Like many things AWS, installation requires an active account with permissions to create things. CODM creates Batch configuration, SNS topics, Lambda functions, and a number of supporting roles to do its work. CODM has only been tested with a superuser account with permissions to do all of that.

Required Software

Installation assumes you're going to use Conda to provide the required software. We also need Docker to extend and build the ODM image with CODM's ENTRYPOINT and execution script.

  • Docker
  • Conda (Conda Forge)
  • NodeJS
  • Serverless
  • AWS CLI

Install Prerequisites

conda create -n codm -c conda-forge nodejs
conda activate codm
pip install awscli
npm install -g serverless
npm install -g serverless-python-requirements

Environment Variables

The installation requires some AWS environment variables set to define the user and region where we are installing CODM. It is easiest to set these in the conda environment directly so they are not forgotten on any subsequent runs. After setting the variables, make sure to cycle the environment so the variables stick:

conda env config vars set AWS_ACCESS_KEY_ID=
conda env config vars set AWS_SECRET_ACCESS_KEY=
conda env config vars set AWS_DEFAULT_REGION=
conda env deactivate
conda activate codm

Deployment

  1. print the environment variables for your AWS region. This will gather the subnets and the GPU AMI ID in subnets.yaml and ami.yaml

     ./print-variables.sh
    
  2. Execute the Serverless deployment, getting the GPU AMI from the ./print-variables.sh call and use a service name (in our case it is codm)

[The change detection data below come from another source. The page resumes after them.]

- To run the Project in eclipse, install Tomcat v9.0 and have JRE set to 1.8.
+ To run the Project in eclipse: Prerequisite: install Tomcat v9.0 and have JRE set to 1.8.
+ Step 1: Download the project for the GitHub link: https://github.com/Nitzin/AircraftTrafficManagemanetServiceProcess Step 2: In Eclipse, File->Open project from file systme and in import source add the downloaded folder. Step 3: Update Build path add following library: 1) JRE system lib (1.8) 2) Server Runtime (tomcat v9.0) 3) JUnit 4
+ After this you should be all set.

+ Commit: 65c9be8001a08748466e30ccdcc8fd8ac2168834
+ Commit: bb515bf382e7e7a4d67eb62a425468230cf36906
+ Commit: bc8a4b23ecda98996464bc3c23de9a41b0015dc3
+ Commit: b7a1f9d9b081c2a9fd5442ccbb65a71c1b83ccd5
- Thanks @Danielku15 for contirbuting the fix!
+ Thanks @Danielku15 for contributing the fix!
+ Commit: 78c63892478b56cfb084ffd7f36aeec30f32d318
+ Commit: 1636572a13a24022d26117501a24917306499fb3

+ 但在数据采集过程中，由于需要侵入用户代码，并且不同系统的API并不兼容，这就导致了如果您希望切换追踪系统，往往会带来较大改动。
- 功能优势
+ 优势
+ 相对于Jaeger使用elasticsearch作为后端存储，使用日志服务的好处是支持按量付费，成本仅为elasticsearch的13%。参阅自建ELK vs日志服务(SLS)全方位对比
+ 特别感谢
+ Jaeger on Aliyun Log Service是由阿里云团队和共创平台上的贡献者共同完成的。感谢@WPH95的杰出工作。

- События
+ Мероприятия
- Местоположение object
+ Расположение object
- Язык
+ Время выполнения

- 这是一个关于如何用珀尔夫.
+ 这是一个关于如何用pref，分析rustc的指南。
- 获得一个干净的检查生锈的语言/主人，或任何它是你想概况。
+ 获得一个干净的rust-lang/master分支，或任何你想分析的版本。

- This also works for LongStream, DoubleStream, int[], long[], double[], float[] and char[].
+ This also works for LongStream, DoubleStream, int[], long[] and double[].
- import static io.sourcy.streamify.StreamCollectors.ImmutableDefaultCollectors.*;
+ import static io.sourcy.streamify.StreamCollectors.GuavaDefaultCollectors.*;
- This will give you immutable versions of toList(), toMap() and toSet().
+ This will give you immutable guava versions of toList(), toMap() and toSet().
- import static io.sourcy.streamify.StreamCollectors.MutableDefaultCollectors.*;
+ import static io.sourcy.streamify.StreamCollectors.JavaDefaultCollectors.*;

     sls deploy --service codm --stage dev
    
  3. Push the Docker image with the service name

     ./deploy-docker.sh codm
    

Slack notifications

Create a Slack Incoming Webhook and store the URL in config.json under the slackhook key.

Email notifications

Store the sesdomain and sesregion key/value pairs in config.json

{"sesregion":"us-east-1",
 "sesdomain":"rsgiscx.net"}

Add a notifications list to the settings.yaml that is used by the collection

notifications:
  - 'howard@hobu.co'
  - 'hobu.inc+codm@gmail.com'

Removal

  1. The bucket must be empty before it can be removed. For the service described in Deployment, the bucket name would be s3://codm-dev-codm

     aws s3 rm --recursive s3://codm-dev-codm
    
  2. Clean up the ECR repository

     ./cleanup-docker codm
    
  3. Remove the deployment

     sls remove --service codm --stage dev
    

Usage

  1. User copies data to s3://bucket/prefix/*.jpg
  2. User copies an empty process file to s3://bucket/prefix/process to signal ODM to start the execution.
  3. An S3 event trigger sees process file and fires the dispatch Lambda function for the files in s3://bucket/prefix/
  4. The dispatch function creates a new Batch job for the data in s3://bucket/prefix/
  5. Batch runs the ODM job and uploads results to s3://bucket/prefix/output
  6. Notifications of success or failure are sent to the SNS topic.

Configuration

CODM uses the settings.yaml that OpenDroneMap provides to provide configuration. It works at multiple levels:

  1. The administrator can copy a default settings.yaml to s3://bucket/settings.yaml and this will be copied into the ODM execution and used. It is suggested that the default settings have simple configuration with low resolution and parameters.

  2. A user can copy a settings.yaml to s3://bucket/prefix/settings.yaml as part of their invocation to override any default settings provided by #1.

Geospatial Metadata

If your imagery doesn't have embedded geospatial information, you might need to copy a geo.txt that maps the coordinates for each image to s3://bucket//prefix/geo.txt. This is likely going to be needed for big collections, which otherwise might not match or converge.